### Aim of the exercise
Once you have located the line containing "discount: 8% = 96.12 -> 8% = 153.65" in the material below, return it exactly along with each line after it through the line containing "total: 1215.92 -> 1943.65".

### Recorded data
○ ○ ○ ○ ○ ○ ○

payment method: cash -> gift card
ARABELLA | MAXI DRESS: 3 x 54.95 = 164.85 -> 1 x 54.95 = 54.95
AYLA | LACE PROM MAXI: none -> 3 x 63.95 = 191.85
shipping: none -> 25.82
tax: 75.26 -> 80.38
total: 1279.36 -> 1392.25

○ ○ ○ ○ ○ ○ ○

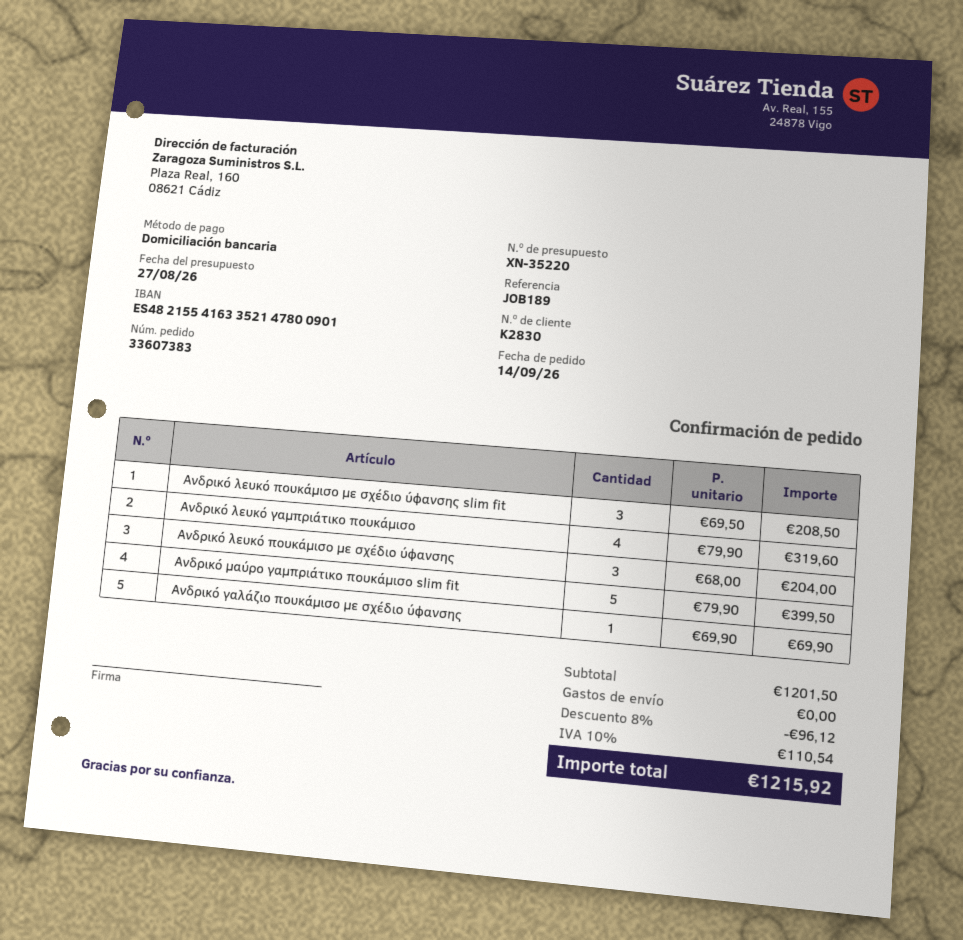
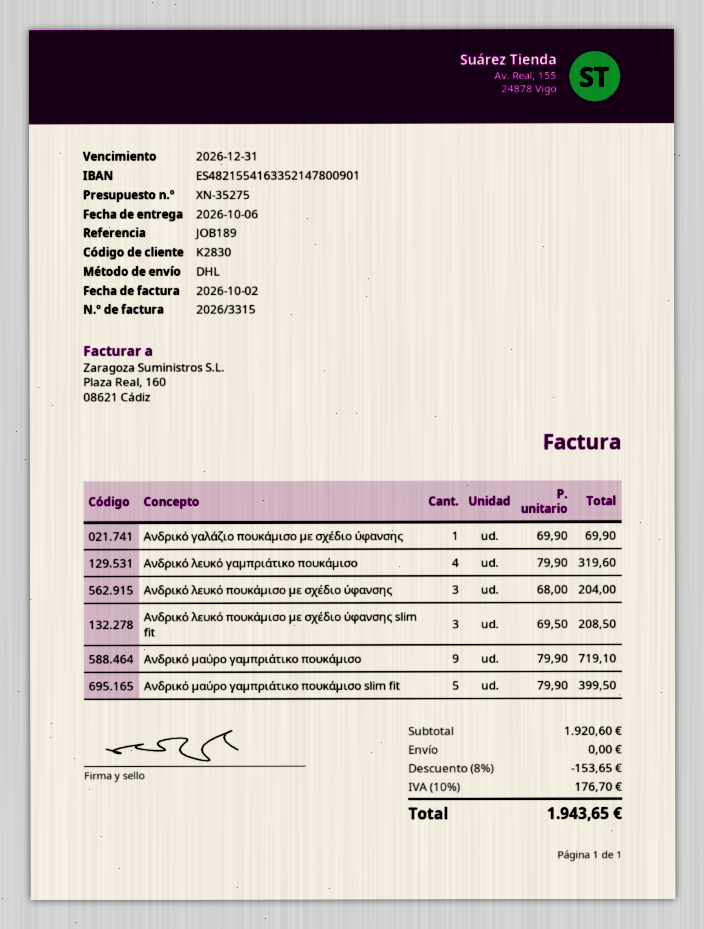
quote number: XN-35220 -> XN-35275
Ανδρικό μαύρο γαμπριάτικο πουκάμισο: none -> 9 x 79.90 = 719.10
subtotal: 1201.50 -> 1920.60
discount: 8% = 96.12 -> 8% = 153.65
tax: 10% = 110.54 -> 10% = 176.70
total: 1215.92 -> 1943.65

○ ○ ○ ○ ○ ○ ○

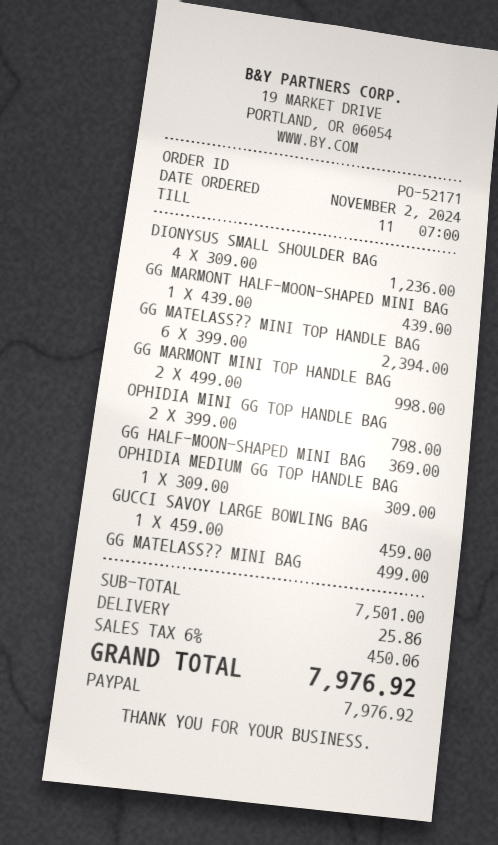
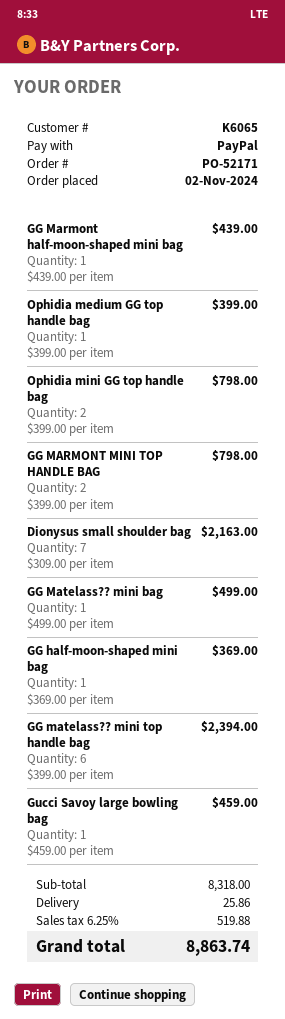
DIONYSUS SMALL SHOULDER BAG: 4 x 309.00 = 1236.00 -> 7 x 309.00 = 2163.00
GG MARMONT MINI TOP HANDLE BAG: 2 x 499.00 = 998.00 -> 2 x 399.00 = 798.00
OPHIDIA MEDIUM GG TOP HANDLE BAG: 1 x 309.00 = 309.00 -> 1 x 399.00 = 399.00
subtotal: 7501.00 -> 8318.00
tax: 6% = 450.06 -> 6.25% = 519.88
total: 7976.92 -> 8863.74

○ ○ ○ ○ ○ ○ ○

### Exercise solution
discount: 8% = 96.12 -> 8% = 153.65
tax: 10% = 110.54 -> 10% = 176.70
total: 1215.92 -> 1943.65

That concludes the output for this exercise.